Наконец она решилась.

— Давайте оставим эту грустную тему, дон Лотарио. Где вы познакомились с моей матерью?

— У одной… молодой дамы, — ответил испанец, и кровь отхлынула от его лица. — Госпожа Данглар была единственной ее подругой. Когда баронесса погибла, эта дама покинула Париж.

— Мне говорили, что вы недавно из Парижа, — продолжала Эжени. — Родом вы из Мексики. Что же заставило вас уехать с родины?

— Несчастье, мадемуазель! — ответил молодой человек, невесело улыбнувшись. — Мое имение сгорело, меня сочли разоренным, и невеста ушла от меня. Чтобы забыть Мексику, я отправился в Европу.

— Какая подлость! — вскричала Эжени, начиная догадываться о причинах меланхолии своего друга. — Фу, как отвратительно! Можно подумать, вы не заслуживаете, чтобы вас любили и без всякого состояния. Воображаю, что это была за девица!

— Ничуть не хуже большинства представительниц своего пола, — пожал плечами дон Лотарио.

— Значит, большинства! Возможно, так оно и есть — я ничего в этом не понимаю. Но мне непонятно и другое: как можно любить в мужчине деньги, ведь только он сам со всеми своими достоинствами и недостатками способен дать женщине счастье, даже при самых скромных доходах. Простите меня за навязчивость, дон Лотарио, однако я в недоумении: отчего потеря этой девицы и поныне не дает вам покоя? В первую минуту разочарование, предательство могут перевернуть душу, но потом начинаешь сознавать, что такое супружество отравило бы тебе всю жизнь.

— Пожалуй, вы правы, но боль в сердце не унимается! Теперь испанец понял, что его подавленность Эжени приписывает неразделенной любви к донне Росальбе. Впрочем, он не собирался разуверять ее, ибо не имел ни малейшего намерения посвящать певицу в свои отношения с Терезой.

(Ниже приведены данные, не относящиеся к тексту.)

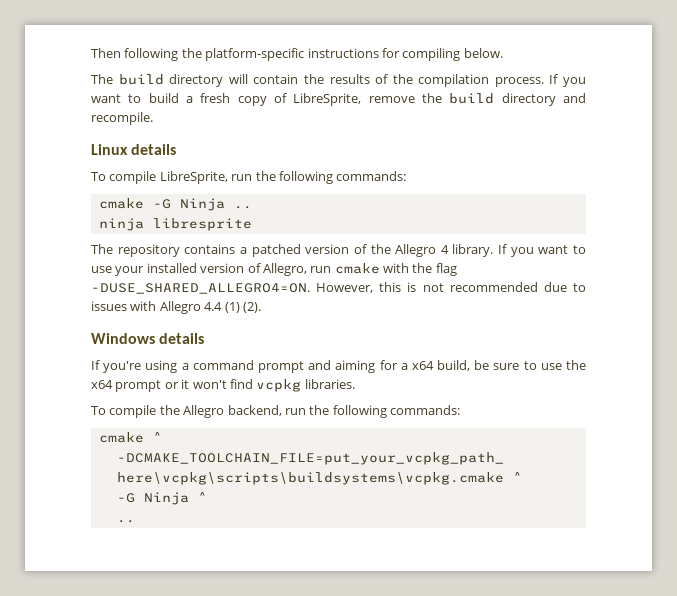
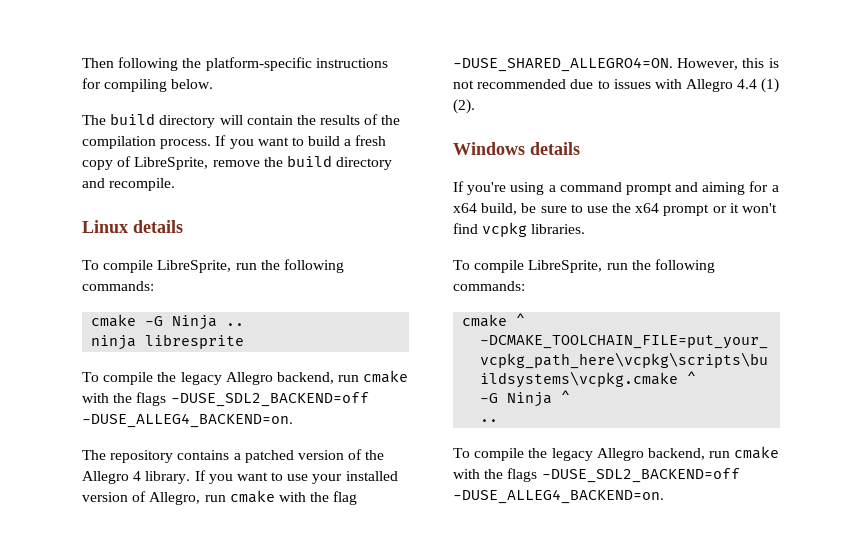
(252, 224) none -> [82,370,409,385] [82,392,369,407] [82,413,293,428] // To compile the legacy Allegro backend, run cmake with the flags -DUSE_SDL2_BACKEND=off -DUSE_ALLEG4_BACKEND=on.
[159,405,282,418] the Allegro backend, -> [528,260,603,273] LibreSprite,
(135, 521) none -> [453,446,780,461] [453,468,740,483] [453,489,664,504] // To compile the legacy Allegro backend, run cmake with the flags -DUSE_SDL2_BACKEND=off -DUSE_ALLEG4_BACKEND=on.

— Пусть не унимается! — продолжала Эжени. — Но милосердная природа создала надежное лекарство от сердечных разочарований, наделив молодость способностью к новой любви. Думаю, дон Лотарио, вы не из тех, кто, обманувшись в своих надеждах один раз, способен отказаться от дальнейшей жизни и нового чувства. Иначе мне пришлось бы усомниться в ваших душевных силах, в вашей мужественности! Я сочла бы вас слабым!

— Как прекрасно вы рассуждаете о любви! — заметил дон Лотарио. — Никто бы этому не поверил, ведь, говорят, в сердечных делах вы весьма неопытны, а любовная страсть вам недоступна. Теперь я почти готов утверждать обратное!

— Неопытна? Вероятно. Но холодна — нет и еще раз нет! — воскликнула Эжени, устремив на молодого человека пламенный взор. — Я знаю наверное, что сумею сделать счастливым того, кого полюблю!

Дон Лотарио не удержался от вздоха, невольно подумав о том, каким безмерно счастливым сделала бы его любовь Терезы.

— Да, должно быть, огромное счастье, когда тебя любят. Остается только позавидовать мужчине, которому вы подарите это блаженство! Впрочем, все, что вы говорите, не больше чем абстрактные рассуждения. Откуда вам знать, как вы станете любить, если вы не испытали этого чувства?

— А кто вам сказал, что я не люблю?! — ответила, сверкнув глазами, Эжени.

— Это меняет дело, — произнес молодой человек, который, как ни странно, не понял ее взгляда, — в таком случае я должен просить вас извинить меня. Но как вам удается столь искусно скрывать свою любовь? О ней никому ничего не известно.

— А никто и не может об этом знать, потому что я таю свою любовь в сердце.

— Выходит, вас постигла участь тех мужчин, что добиваются вашей благосклонности. Они любят втайне и не смеют признаться.

— Они-то смеют! Но разве женщина может открыть свою любовь? — вскричала Эжени. — Разве не долг мужчины — сказать первое слово? Может ли женщина позволить себе нечто большее, чем намекнуть, что влюблена?

— А тот, кого вы любите, не догадывается о вашем чувстве? — спросил дон Лотарио.